◆ Records for this exercise:
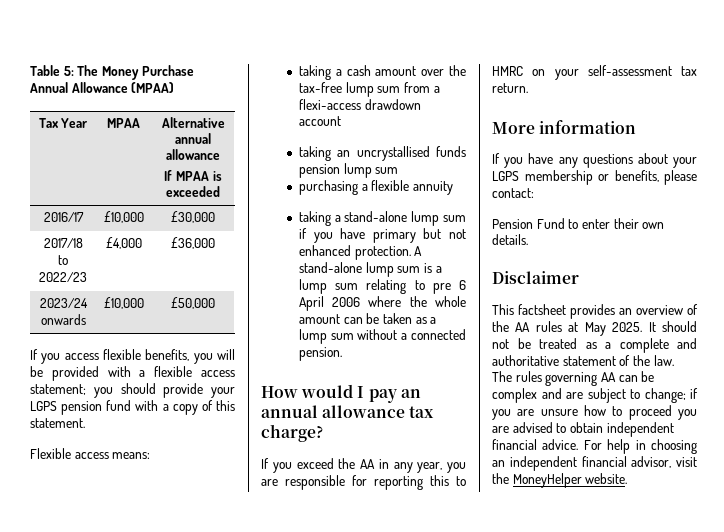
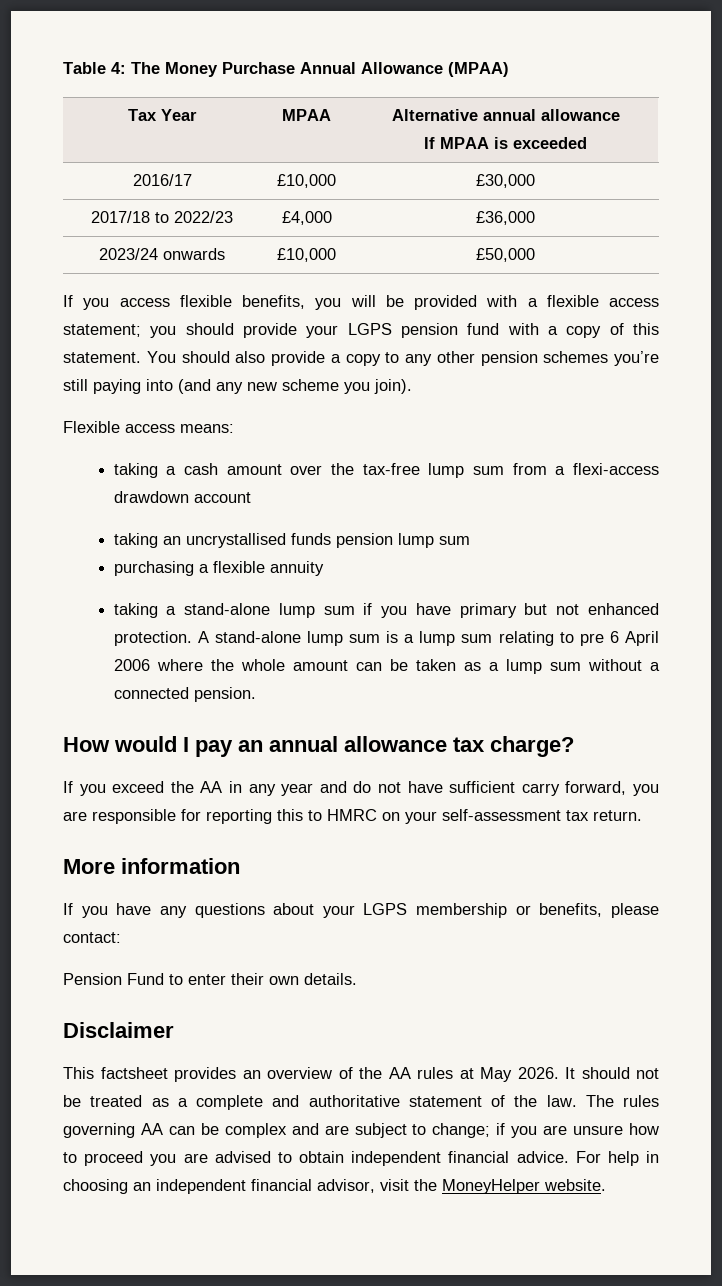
- Table 5: The Money Purchase Annual Allowance (MPAA)
+ Table 4: The Money Purchase Annual Allowance (MPAA)
+ You should also provide a copy to any other pension schemes you’re still paying into (and any new scheme you join).
- If you exceed the AA in any year, you are responsible for reporting this to HMRC on your self-assessment tax return.
+ If you exceed the AA in any year and do not have sufficient carry forward, you are responsible for reporting this to HMRC on your self-assessment tax return.
- This factsheet provides an overview of the AA rules at May 2025.
+ This factsheet provides an overview of the AA rules at May 2026.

◆ What you should do: Collect every line with the string "your" from the records, and copy each.

◆ Problem solution:
- If you exceed the AA in any year, you are responsible for reporting this to HMRC on your self-assessment tax return.
+ If you exceed the AA in any year and do not have sufficient carry forward, you are responsible for reporting this to HMRC on your self-assessment tax return.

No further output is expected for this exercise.